A well-designed pre-assessment can mean students pay far greater attention to what is subsequently taught.
The pre-assessment dilemma
Now that we know why pre-assessment can be useful, we turn to how it is best done.
We face three dilemmas. First, that time is finite - every minute we spend assessing is a minute less teaching. Second, over what our aim should be - we cannot achieve all of the above purposes. Third, there are competing objectives and constraints - perhaps our school insists that lessons begin in a certain way.
This latter point is worth expanding upon. There has been a recent preoccupation with retrieval practice activities at the start of each lesson as we know that regularly retrieving prior learning helps secure knowledge in long term memory and strengthen recall. Some schools have stipulated particular approaches, like 5 questions at the start of every lesson, each reaching a little further back in time. Whilst frequent retrieval practice (if done well) is a good thing, such prescription means that teachers are not able to use the time for other things, like pre-assessment. It is almost certainly better to equip teachers with the toolkit and expertise to make their own decisions about lesson starts, whilst holding them to account for the quality of their decisions.
Broadly, there are two choices: go heavy or keep it light.
Going heavy means committing a significant chunk of time to pre-assessment, like a full-on test paper. This may be warranted if detailed and precise diagnostic information is required. For example, a maths teacher may arrive at a school which is in crisis - high staff turnover, no curriculum documentation and no assessment data. The teacher may need to establish a baseline of knowledge to even be able to work out what to teach.

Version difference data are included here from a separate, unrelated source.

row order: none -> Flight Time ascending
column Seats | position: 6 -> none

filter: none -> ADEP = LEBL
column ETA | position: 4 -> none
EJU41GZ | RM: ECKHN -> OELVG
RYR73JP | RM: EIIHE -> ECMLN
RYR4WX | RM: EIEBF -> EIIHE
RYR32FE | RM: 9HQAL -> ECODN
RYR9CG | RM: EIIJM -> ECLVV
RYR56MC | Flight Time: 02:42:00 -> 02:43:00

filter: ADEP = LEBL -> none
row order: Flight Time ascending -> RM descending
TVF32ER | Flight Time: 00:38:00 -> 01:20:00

We might also choose to carry out a comprehensive pre-assessment as part of a before-and-after assessment approach to evaluate the impact of a new curriculum or pedagogical approach, for example a move from mixed ability to set classes. ‘Bookend’ assessments often use the same assessment at start and end to measure as accurately as possible the learning gains.
Keeping it light is more common but also more challenging. Let’s say we have 5-10 minutes at the start of a topic to pre-assess students; what do we do?
We need an assessment task that is:
High ratio i.e. it enables the teacher to gain insights into the prior knowledge of every student.
Targeted on the critical concepts.
Discriminatory i.e. it distinguishes clearly between students who know and those who don’t.
Diagnostic i.e. it reveals misconceptions and partial understanding.
Challenging i.e. it requires students to think hard.
That’s a tall order!
A well-designed set of multiple choice questions, a problem solving task, or some rapid-fire recall questions using a high-ratio response technique like mini whiteboards may be in our pre-assessment toolkit. The choice depends on which purpose you prioritise, which subject you teach, and the nature of the students in front of you.
Whatever we do will be imperfect and a compromise - the curse of the classroom teacher!